Unsupervised Structural Scene Decomposition via Foreground-Aware Slot Attention with Pseudo-Mask Guidance
Huankun Sheng, Ming Li, Yixiang Wei, Yeying Fan, Yu-Hui Wen, Tieliang Gong, Yong-Jin Liu
TL;DR
This work tackles foreground-background interference in unsupervised object-centric learning by introducing Foreground-Aware Slot Attention (FASA), a two-stage framework that first disentangles foreground from background and then decomposes foreground into object slots. It combines clustering-based initialization, a masked slot attention mechanism that reserves the first slot for background, and pseudo-mask guidance via MaskCut (based on a patch-affinity graph) to reduce over-segmentation. The approach achieves state-of-the-art performance on COCO, PASCAL VOC, and MOVi-C, and demonstrates strong generalization to zero-shot object discovery and localization across synthetic and real-world datasets. The results highlight the value of explicit foreground modeling and pseudo-mask guidance for robust, object-coherent scene decomposition in unsupervised settings.
Abstract
Recent advances in object-centric representation learning have shown that slot attention-based methods can effectively decompose visual scenes into object slot representations without supervision. However, existing approaches typically process foreground and background regions indiscriminately, often resulting in background interference and suboptimal instance discovery performance on real-world data. To address this limitation, we propose Foreground-Aware Slot Attention (FASA), a two-stage framework that explicitly separates foreground from background to enable precise object discovery.

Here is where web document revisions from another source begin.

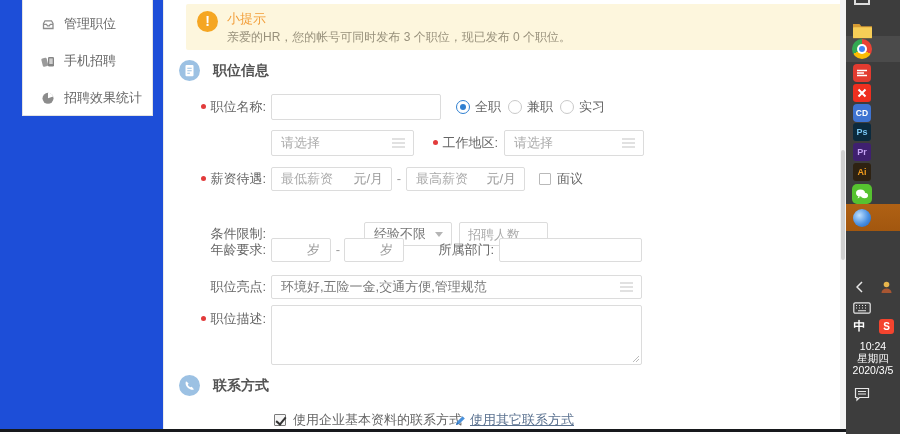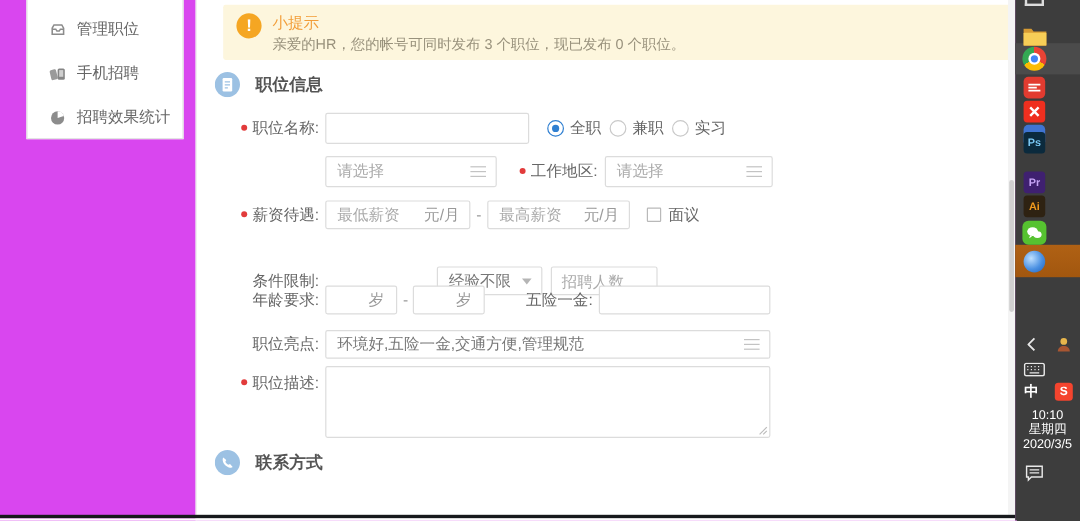--- a/index.html
+++ b/index.html
@@ -1,17 +1,17 @@
 <!DOCTYPE html>
 <html><head>
 <meta charset="utf-8">
 <style>
   * { margin:0; padding:0; box-sizing:border-box; }
   html,body { width:900px; height:434px; font-family:"Liberation Sans", sans-serif; }
-  .screen { position:relative; width:900px; height:434px; background:#d946ef; overflow:hidden; }
+  .screen { position:relative; width:900px; height:434px; background:#1d4ed8; overflow:hidden; }
 
   
   .sidebar-card { position:absolute; left:22px; top:-10px; width:131px; height:126px; background:#fff; border:1px solid #e3e3e3; }
   .side-item { position:absolute; left:18px; height:16px; display:flex; align-items:center; gap:9px; color:#666; font-size:13px; cursor:pointer; white-space:nowrap; }
   .side-item svg { flex:0 0 auto; }
 
   
   .content { position:absolute; left:163px; top:0; width:683px; height:434px; background:#fff; border-left:1px solid #ebebeb; }
 
   .tip { position:absolute; left:22px; top:4px; width:658px; height:46px; background:#fdf6dd; border-radius:2px; }
@@ -177,21 +177,21 @@
 
     <div class="row" style="top:238px; height:24px;">
       <div class="flabel" style="line-height:24px"><span>年龄要求:</span></div>
       <div class="sel" style="left:107px; width:60px; height:24px; padding-right:22px;">
         <span class="unit" style="right:10px">岁</span>
       </div>
       <div class="dash" style="left:168px; width:12px; line-height:24px;">-</div>
       <div class="sel" style="left:180px; width:60px; height:24px; padding-right:22px;">
         <span class="unit" style="right:10px">岁</span>
       </div>
-      <div class="flabel" style="left:240px; width:90px; line-height:24px"><span>五险一金:</span></div>
+      <div class="flabel" style="left:240px; width:90px; line-height:24px"><span>所属部门:</span></div>
       <input class="txt" style="left: 335px; width: 143px; height: 24px;">
     </div>
 
     <div class="row" style="top:275px; height:24px;">
       <div class="flabel" style="line-height:24px"><span>职位亮点:</span></div>
       <div class="sel" style="left:107px; width:371px; height:24px;">
         <span class="val">环境好,五险一金,交通方便,管理规范</span>
         <span class="burger"></span>
       </div>
     </div>
@@ -206,20 +206,29 @@
     </div>
 
     <div class="sec-head" style="left:15px; top:375px;justify-content:flex-end;">
       <svg width="21" height="21" viewBox="0 0 21 21">
           <circle cx="10.5" cy="10.5" r="10.5" fill="#9cc1e3"></circle>
           <path d="M7 6.2 c-1.2 2.4 .3 5.6 2.9 7.4 2.2 1.5 4.3 1.6 5 .6 l-2.2-2.5 -1.4 .6 c-1 -.5 -2.1 -1.6 -2.5 -2.6 l.8-1.4 z" fill="#fff"></path>
         </svg>
       <span class="sec-title">联系方式</span>
     </div>
 
+    <div class="row" style="top:412px; height:16px;">
+      <span class="cbx checked" style="left:110px; top:2px;"></span>
+      <span class="cbx-label" style="left:129px; line-height:16px;">使用企业基本资料的联系方式</span>
+      <svg class="grip" style="left:290px; top:2px; position:absolute;" width="13" height="13" viewBox="0 0 13 13">
+          <path d="M2 11 l1.2-3.4 5.4-5.4 2.2 2.2 -5.4 5.4 z" fill="#4a90d9"></path>
+          <path d="M2 11 l1-2.9 1.9 1.9 z" fill="#2d6db3"></path>
+        </svg>
+      <span class="link" style="left:306px; line-height:16px;">使用其它联系方式</span>
+    </div>
 
   </div>
 
   <div class="scroll-track"></div>
   <div class="scroll-thumb"></div>
   <div class="bottom-line"></div>
   <div class="below-line"></div>
 
   <div class="taskbar">
     <div class="tb-hover"></div>
@@ -253,21 +262,21 @@
           <svg width="10" height="10" viewBox="0 0 10 10">
             <path d="M1.5 1.5 L8.5 8.5 M8.5 1.5 L1.5 8.5" stroke="#fff" stroke-width="2"></path>
           </svg>
         </div>
     </div>
 
     <div class="tb-item" style="top:102px; height:22px;">
       <div class="tile" style="width:18px;height:18px;background:#3f74d2;font-size:8.5px;">CD</div>
     </div>
 
-    <div class="tb-item" style="top:108px; height:22px;">
+    <div class="tb-item" style="top:121px; height:22px;">
       <div class="tile" style="width:18px;height:18px;background:#0b2a3d;color:#79c6f2;font-size:9px;border-radius:3px;">Ps</div>
     </div>
 
     <div class="tb-item" style="top:141px; height:22px;">
       <div class="tile" style="width:18px;height:18px;background:#3f2070;color:#c5a3f5;font-size:9px;border-radius:3px;">Pr</div>
     </div>
 
     <div class="tb-item" style="top:161px; height:22px;">
       <div class="tile" style="width:18px;height:18px;background:#2e2212;color:#f29b1d;font-size:9px;border-radius:3px;">Ai</div>
     </div>
@@ -306,21 +315,21 @@
     </div>
 
     <div class="tb-item" style="top:318px; height:16px; width:27px;">
       <span class="lang">中</span>
     </div>
     <div class="tb-item" style="top:318px; height:16px; left:27px; width:27px;">
       <div class="tile" style="width:15px;height:15px;background:#f4442e;border-radius:3px;font-size:10px;">S</div>
     </div>
 
     <div class="clock">
-      <div>10:10</div>
+      <div>10:24</div>
       <div>星期四</div>
       <div>2020/3/5</div>
     </div>
 
     <div class="tb-item" style="top:385px; height:18px;">
       <svg width="16" height="15" viewBox="0 0 16 15">
           <path d="M1.5 1.5 h13 v9 h-9 l-2.5 2.5 v-2.5 h-1.5 z" fill="none" stroke="#e8e8e8" stroke-width="1.2"></path>
           <path d="M4 4.5 h8 M4 7 h8" stroke="#e8e8e8" stroke-width="1.1"></path>
         </svg>
     </div>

In the first stage, FASA performs a coarse scene decomposition to distinguish foreground from background regions through a dual-slot competition mechanism. These slots are initialized via a clustering-based strategy, yielding well-structured representations of salient regions. In the second stage, we introduce a masked slot attention mechanism where the first slot captures the background while the remaining slots compete to represent individual foreground objects. To further address over-segmentation of foreground objects, we incorporate pseudo-mask guidance derived from a patch affinity graph constructed with self-supervised image features to guide the learning of foreground slots. Extensive experiments on both synthetic and real-world datasets demonstrate that FASA consistently outperforms state-of-the-art methods, validating the effectiveness of explicit foreground modeling and pseudo-mask guidance for robust scene decomposition and object-coherent representation. Code will be made publicly available.